Companies that developed fonts weren't calling themselves "foundries" as an affectation back then, like they do now. In the days of offset printing, the letters of a font were cast in steel and arranged by hand to spell out the text. So, if you were a font company, your product was designed in-house and distributed in the form of little steel letters, which were cast in your own foundry. So, the word "foundry" applies. Pretty cool.
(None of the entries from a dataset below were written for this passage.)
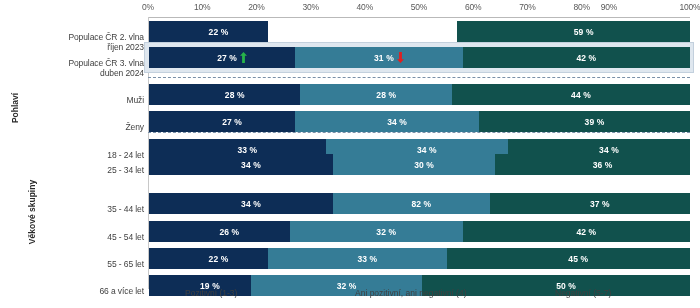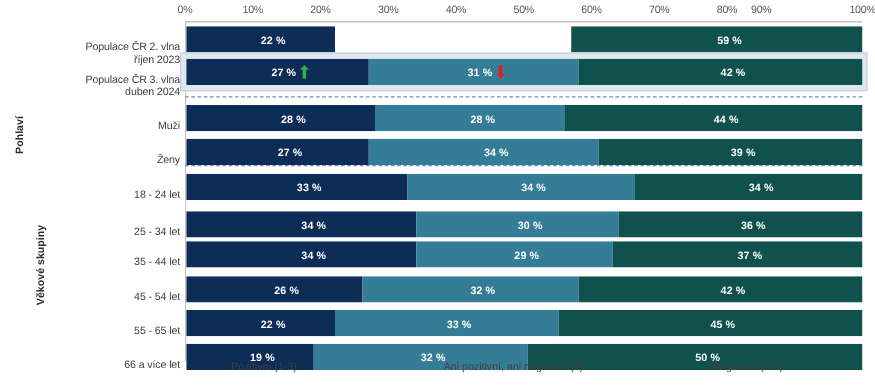"25 - 34 let" div.row { top: 169px -> 154px }
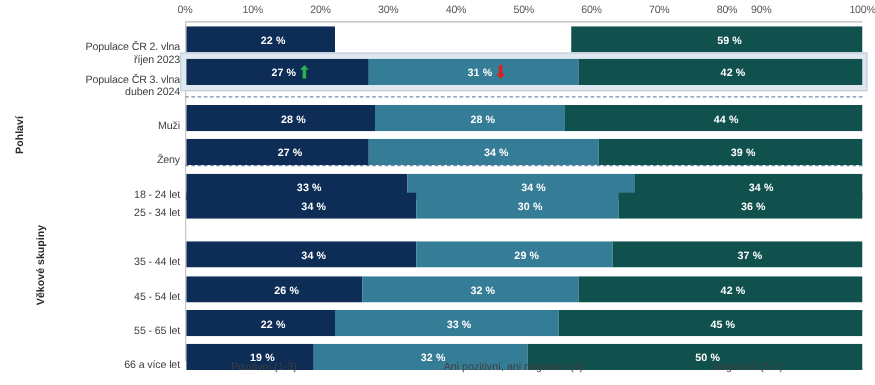"29 %" span.val { text: 29 -> 82 }
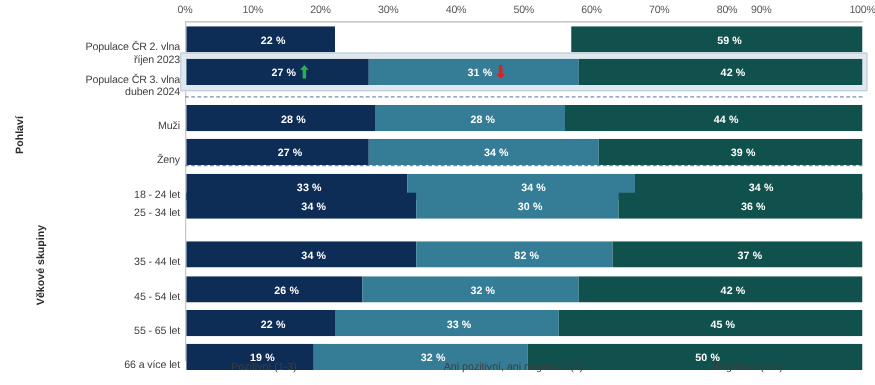"Negativní (5-7)" div.legend-item { left: 413px -> 398px }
There's a novel that uses a set of offset letters as a critical plot point, if you're into that sort of thing. Mr. Penumbra's 24-hour Book Store sounds like a young adult genre novel, and I guess it kind of reads like one, too. I've read it, and it's fun and light. Just not great. It's definitely got interesting things in it. A secret society and a global puzzle with a fortune at stake. There's thing thing about a famous typeface called "Gerritzoon" being a precious, long-lost artifact that must be located. It's about technology and new media, and it uses the worn-out plot device of potential immortality, which is kind of lame. I won't spoil your disappointment by telling you what makes a person immortal. I'll let the book disappoint you. Hint: It's something an eighth-grader would have come up with, thinking it was savagely clever. It's not. Here's a review by the NYT  on the book.Bottom line, if you're a fontophile, go and read it. Or, just spend the money on a decent twelve-pack of something brewed in small batches.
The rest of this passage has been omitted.